## Description of the task
Set out exactly, line by line, the stretch of data below that begins at the line containing "Logs and Visualizations" and ends at the line containing "in this path", with both ends kept.
*** Opening Provided information ***
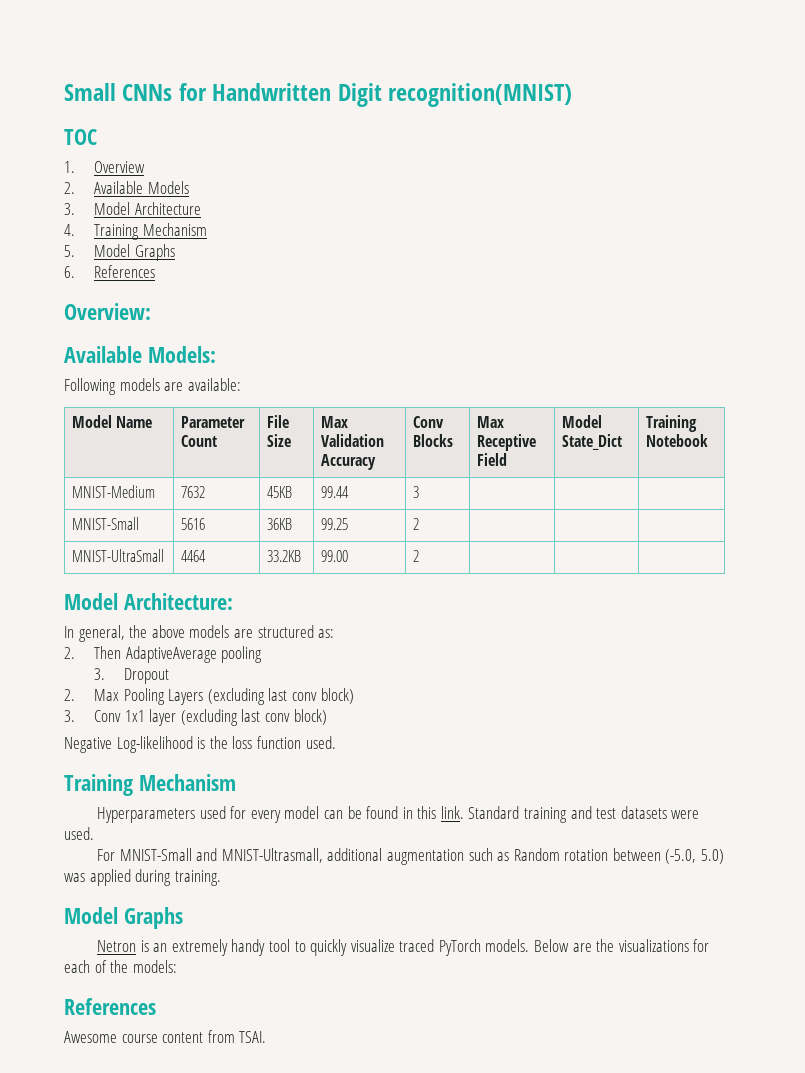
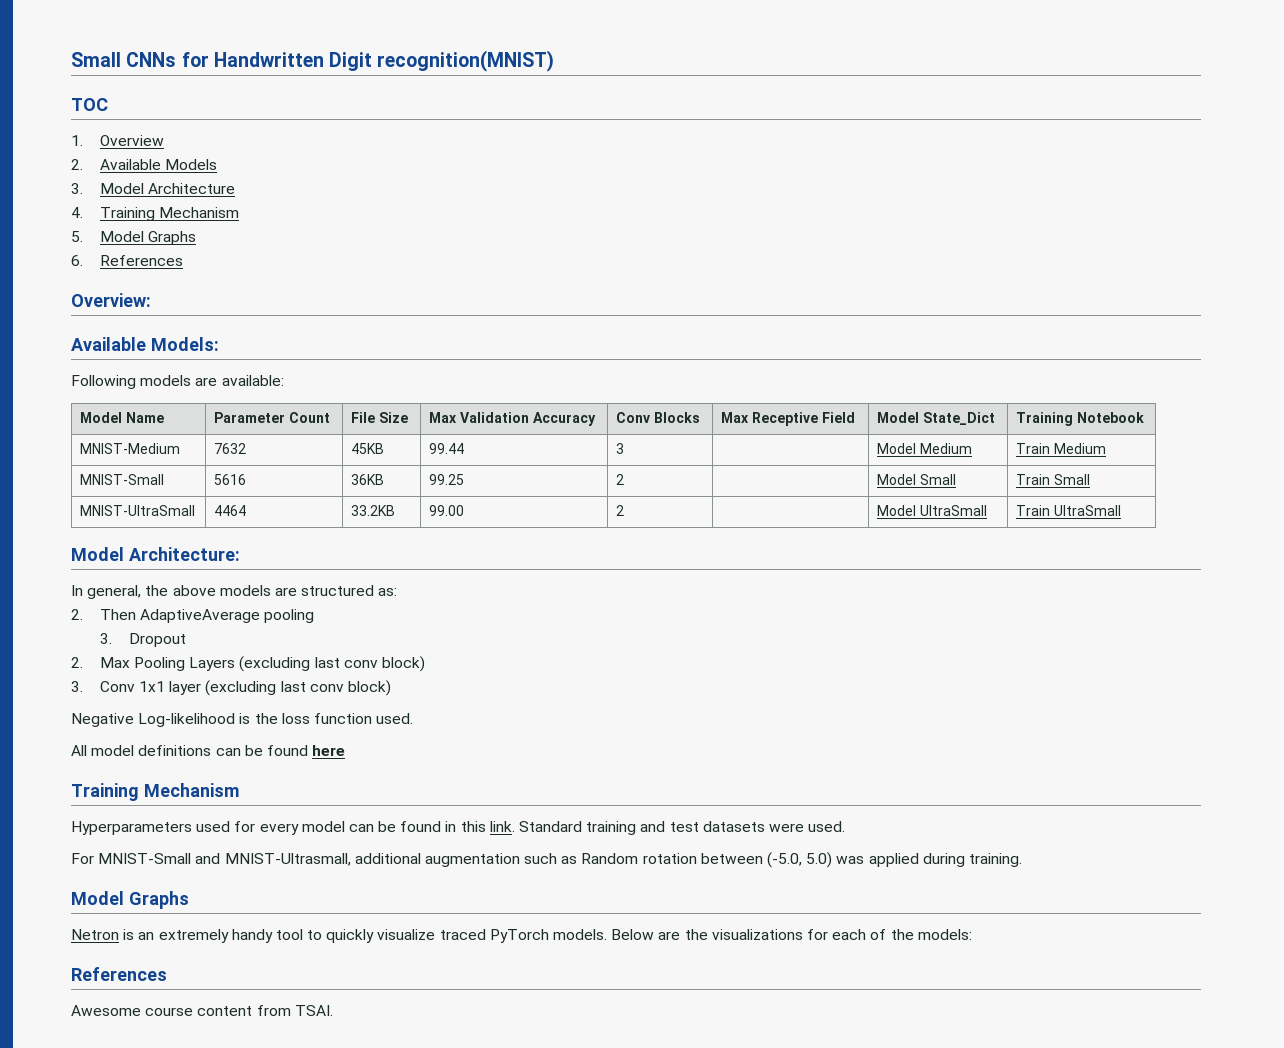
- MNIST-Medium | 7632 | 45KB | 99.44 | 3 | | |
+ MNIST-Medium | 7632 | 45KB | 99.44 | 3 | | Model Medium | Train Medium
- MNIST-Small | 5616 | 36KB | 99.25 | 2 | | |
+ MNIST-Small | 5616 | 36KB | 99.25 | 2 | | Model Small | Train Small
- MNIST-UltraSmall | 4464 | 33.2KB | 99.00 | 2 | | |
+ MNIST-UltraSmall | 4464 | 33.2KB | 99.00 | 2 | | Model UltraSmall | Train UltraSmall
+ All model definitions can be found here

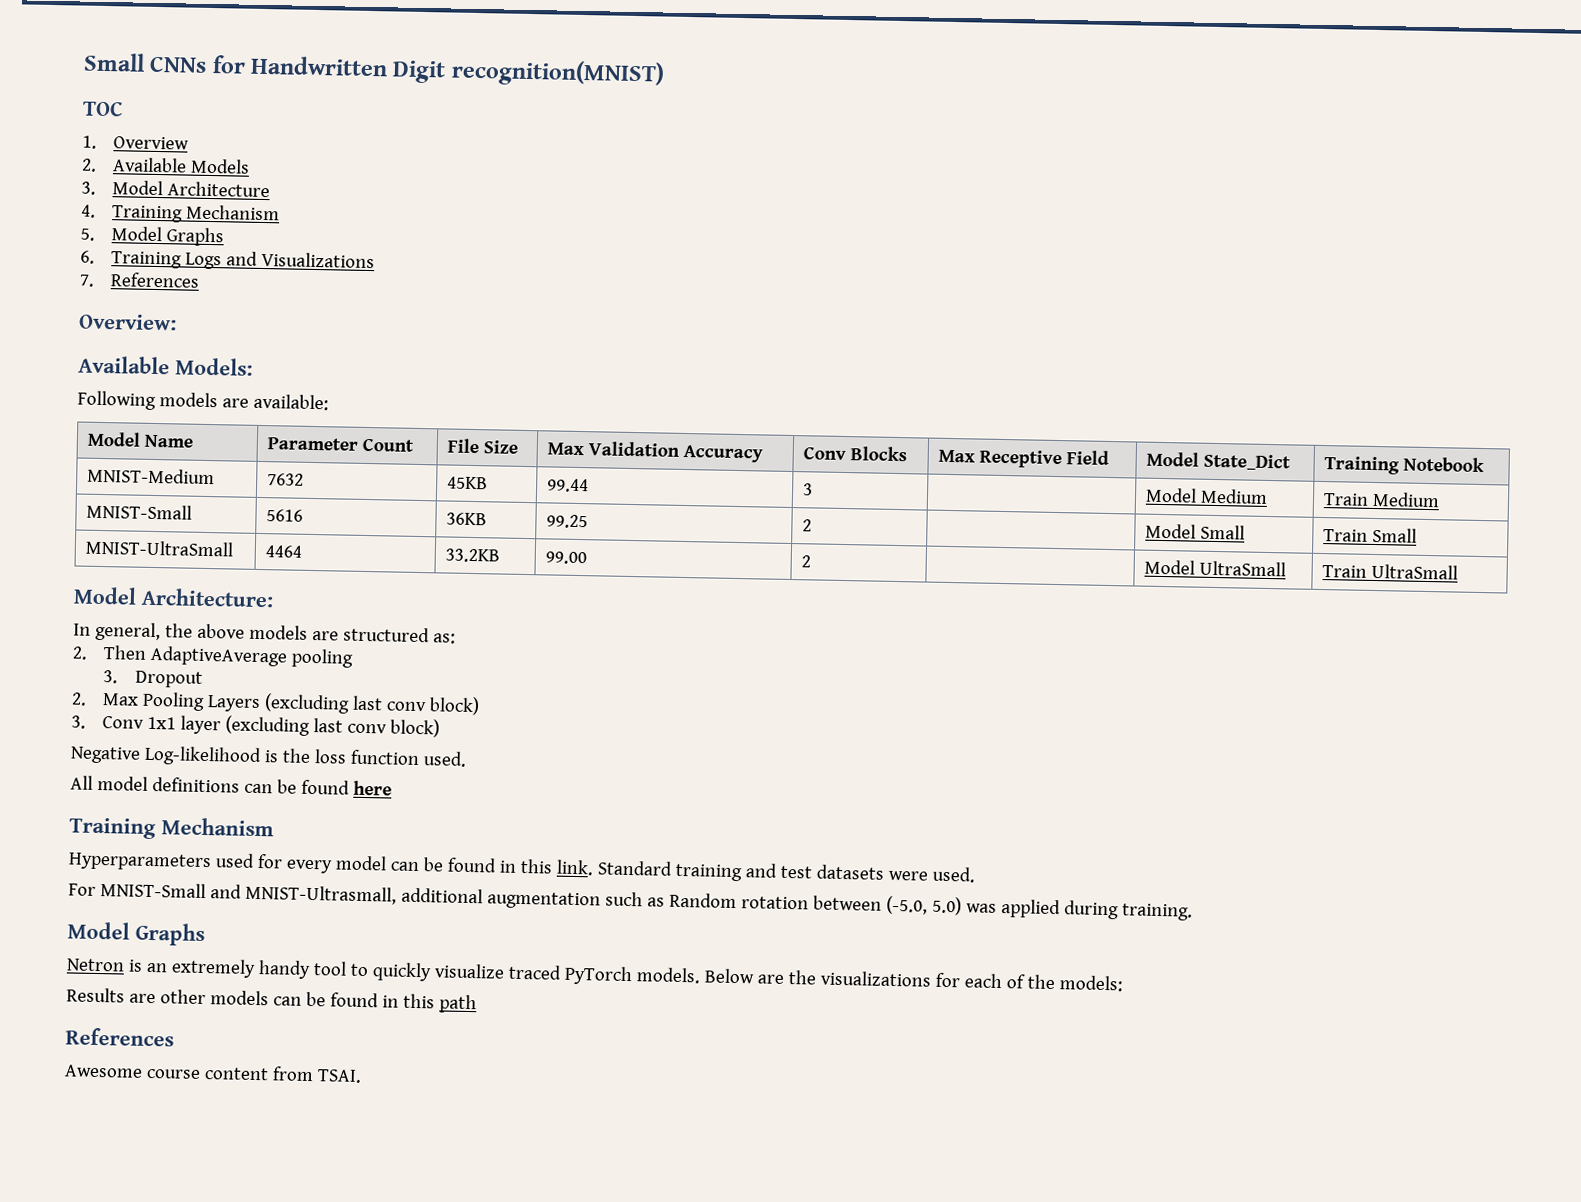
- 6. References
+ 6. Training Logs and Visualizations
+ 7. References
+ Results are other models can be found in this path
*** Closing Provided information ***
*** Opening Provided information ***
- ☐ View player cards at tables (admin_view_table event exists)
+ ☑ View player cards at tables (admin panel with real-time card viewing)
*** Closing Provided information ***
## Response for this exercise
+ 6. Training Logs and Visualizations
+ 7. References
+ Results are other models can be found in this path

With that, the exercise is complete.